#### Your instructions
Give the line with "Cabeza de plantilla" again, along with every line below it to the end of the records, word for word.

#### Material shown
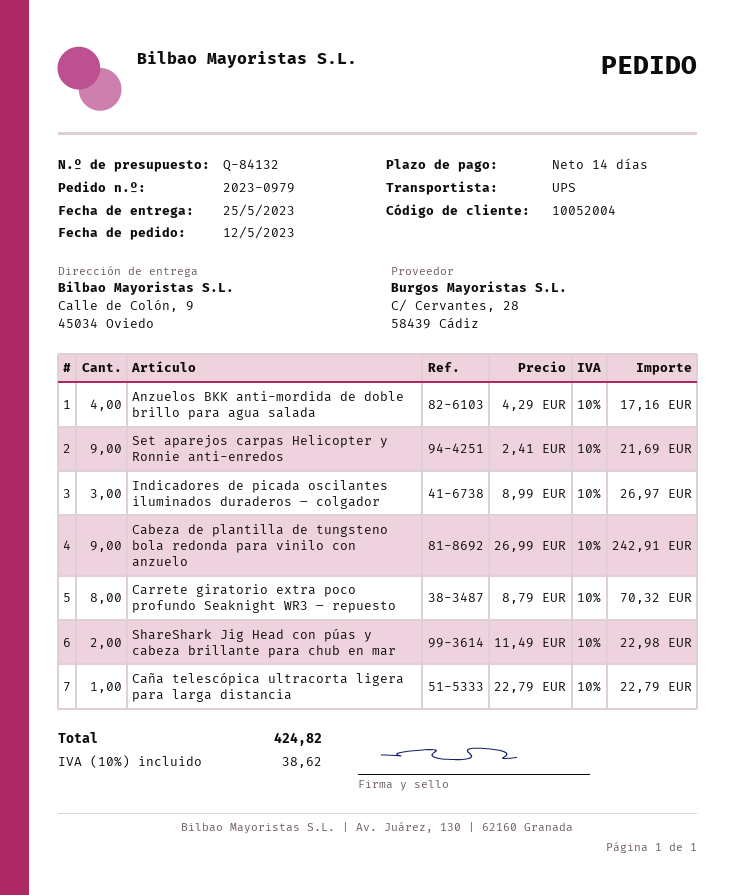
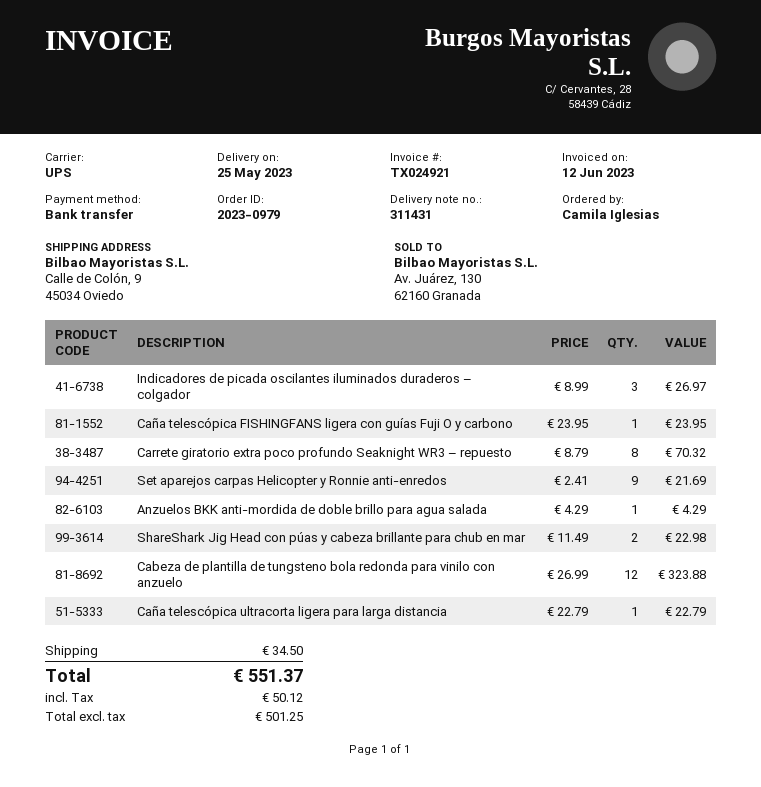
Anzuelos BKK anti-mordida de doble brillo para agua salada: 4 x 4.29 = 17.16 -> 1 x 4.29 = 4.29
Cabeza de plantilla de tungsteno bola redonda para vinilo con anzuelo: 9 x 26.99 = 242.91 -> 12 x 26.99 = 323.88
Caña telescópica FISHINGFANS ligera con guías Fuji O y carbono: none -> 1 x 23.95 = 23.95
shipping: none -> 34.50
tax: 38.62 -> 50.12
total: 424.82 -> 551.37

#### Response
Cabeza de plantilla de tungsteno bola redonda para vinilo con anzuelo: 9 x 26.99 = 242.91 -> 12 x 26.99 = 323.88
Caña telescópica FISHINGFANS ligera con guías Fuji O y carbono: none -> 1 x 23.95 = 23.95
shipping: none -> 34.50
tax: 38.62 -> 50.12
total: 424.82 -> 551.37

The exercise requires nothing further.